In the 1990s, American pundits lurched to the other extreme. Following the implosions of the Soviet Union and Japan, America's best and brightest declared almost unanimously that the U.S. was not a declining empire after all. No, America was an unstoppable super-duper-hyper-megapower! U.S. victories in a couple of wars in which a military designed to defeat the Warsaw Pact was deployed to crush bankrupt, backward countries like Iraq, Serbia and Afghanistan were interpreted as proof that the world -- and not just bankrupt, backward countries -- trembled before the might of Washington's legions.
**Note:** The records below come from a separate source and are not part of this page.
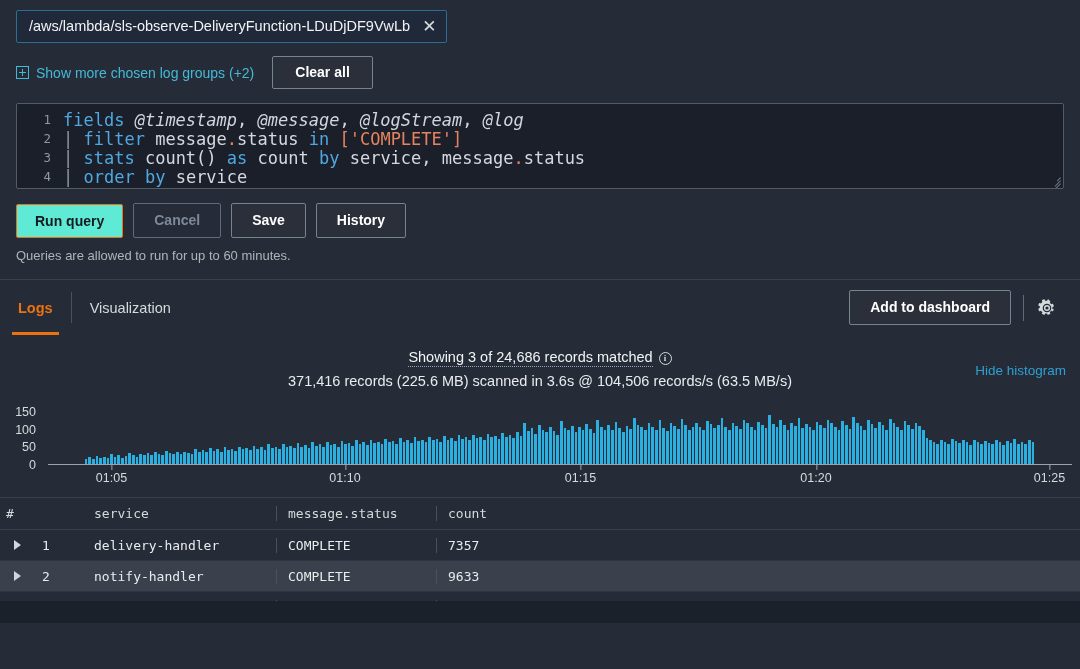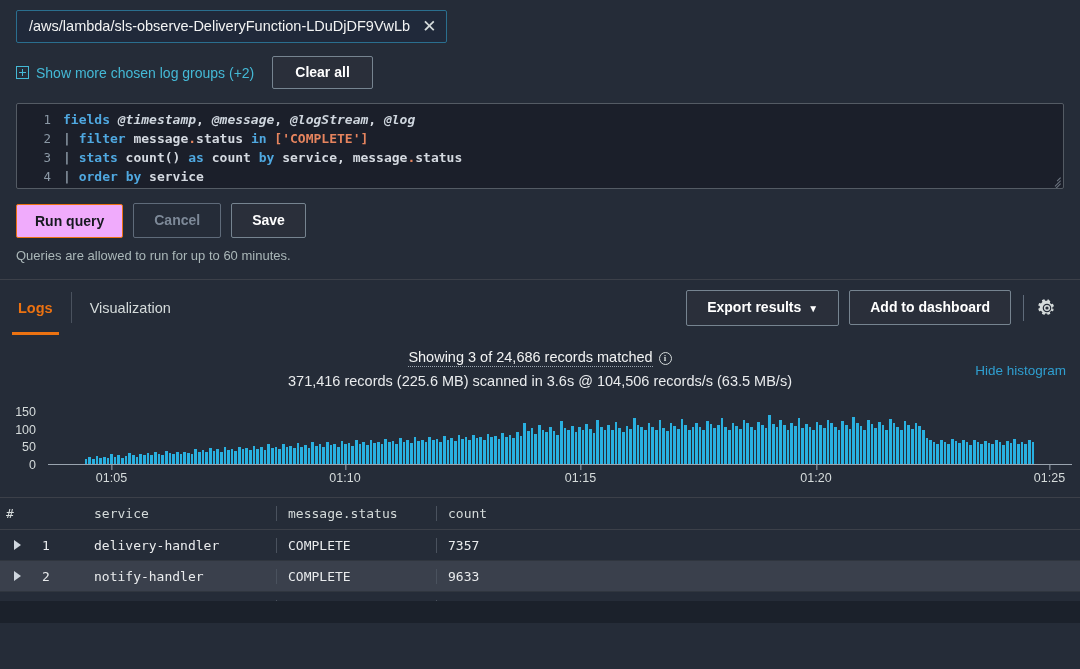--- a/index.html
+++ b/index.html
@@ -70,7 +70,7 @@
   }
   .qcode {
     font-family: "DejaVu Sans Mono", monospace;
-    font-size: 13px; color: #d4d9e0; white-space: pre; font-weight: bold;
+    font-size: 17px; color: #d4d9e0; white-space: pre;
   }
   .k { color: #4fa8e0; }
   .f { color: #cfd6de; font-style: italic; }

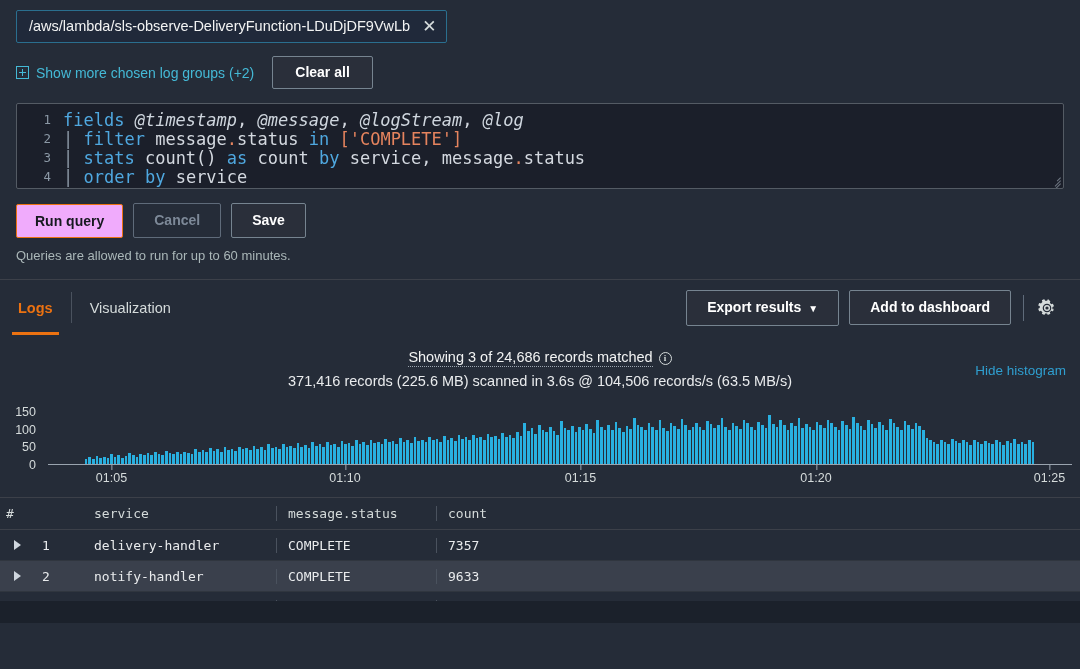--- a/index.html
+++ b/index.html
@@ -91,7 +91,7 @@
     padding: 14px 16px 0 16px;
   }
   .btn-primary {
-    background: #f0abfc; border: 1px solid #ec7211; color: #16191f;
+    background: #5eead4; border: 1px solid #ec7211; color: #16191f;
     font-weight: bold; font-size: 14px; padding: 8px 18px;
     border-radius: 2px; cursor: pointer; font-family: inherit;
   }

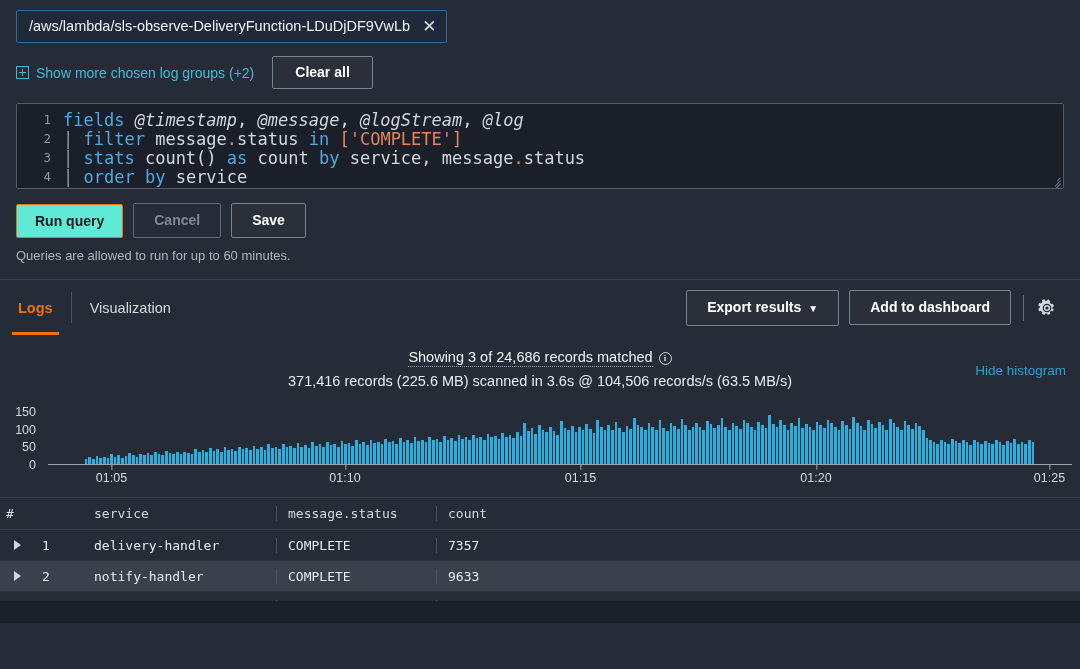--- a/index.html
+++ b/index.html
@@ -256,6 +256,7 @@
     <button class="btn-primary">Run query</button>
     <button class="btn btn-disabled btn-row">Cancel</button>
     <button class="btn btn-row">Save</button>
+    <button class="btn btn-row">History</button>
   </div>
 
   <div class="note">Queries are allowed to run for up to 60 minutes.</div>

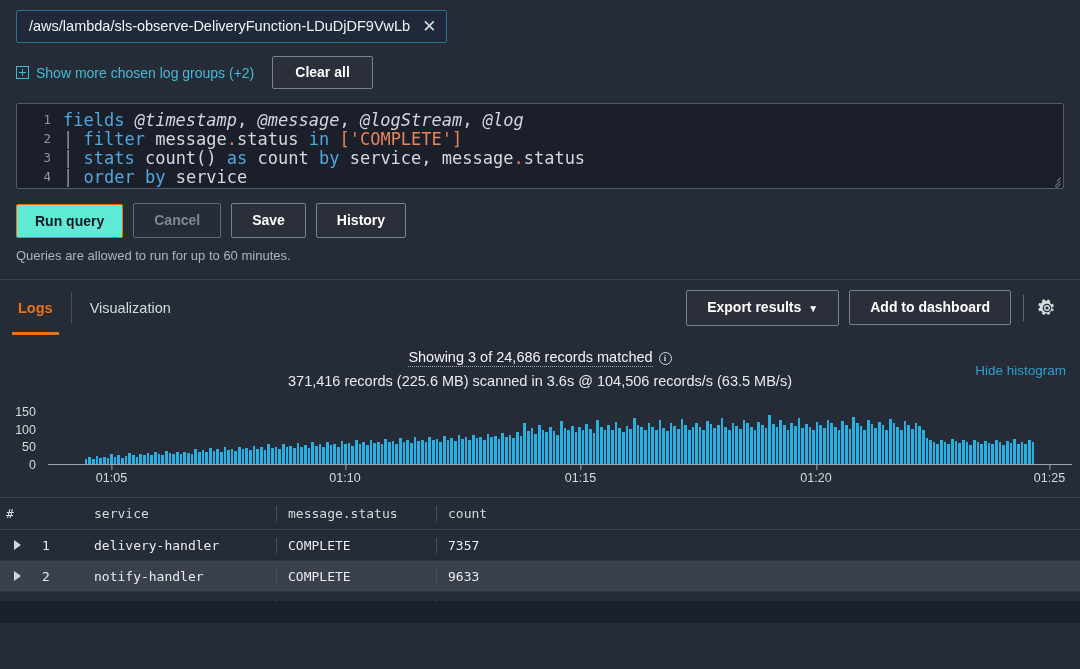--- a/index.html
+++ b/index.html
@@ -270,7 +270,6 @@
       <div class="tab">Visualization</div>
     </div>
     <div class="spacer"></div>
-    <button class="btn btn-row" style="margin-right:10px"><span>Export results</span><span class="caret">▼</span></button>
     <button class="btn btn-row">Add to dashboard</button>
     <div class="vdiv"></div>
     <div class="gear">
Otherwise sensible people, swept up in the conventional wisdom, wrote things like, "Not since Rome has a single state been as powerful as the United States of America."

This neo-imperial triumphalism shaped U.S. policy during the Bush years, when Donald Rumsfeld's Defense Department, in the silliest government seminars of all time, invited historians to speculate on lessons for the Pax Americana from ancient empires. Let's combine Byzantine diplomacy with Hittite battlefield tactics ...

Then it turned out that a handful of terrorists hijacking airplanes could temporarily crater the U.S. economy and make Americans afraid of their own shadows, while small numbers of insurgents with improvised explosive devices (IEDs) could make American occupations of other countries too costly for the American people to stomach. So much for the greatest empire since Rome. The imaginary Pax Americana was as short-lived as the imaginary Pax Nipponica and the imaginary Pax Sovietica that preceded it.

The lesson I take from all of this is that the distribution of power and wealth in the world is far more stable than you would think if you listened to our manic-depressive public discourse, where America is always either on the brink of catastrophic decline or unchallengeable global supremacy. The U.S. share of global GDP -- a good proxy for power -- has fluctuated around a quarter or a fifth since the early 1900s, with the exception of a temporary spike after World War II before the other industrial great powers recovered from it. The Soviet Union never came anywhere near challenging American primacy, and neither did Japan.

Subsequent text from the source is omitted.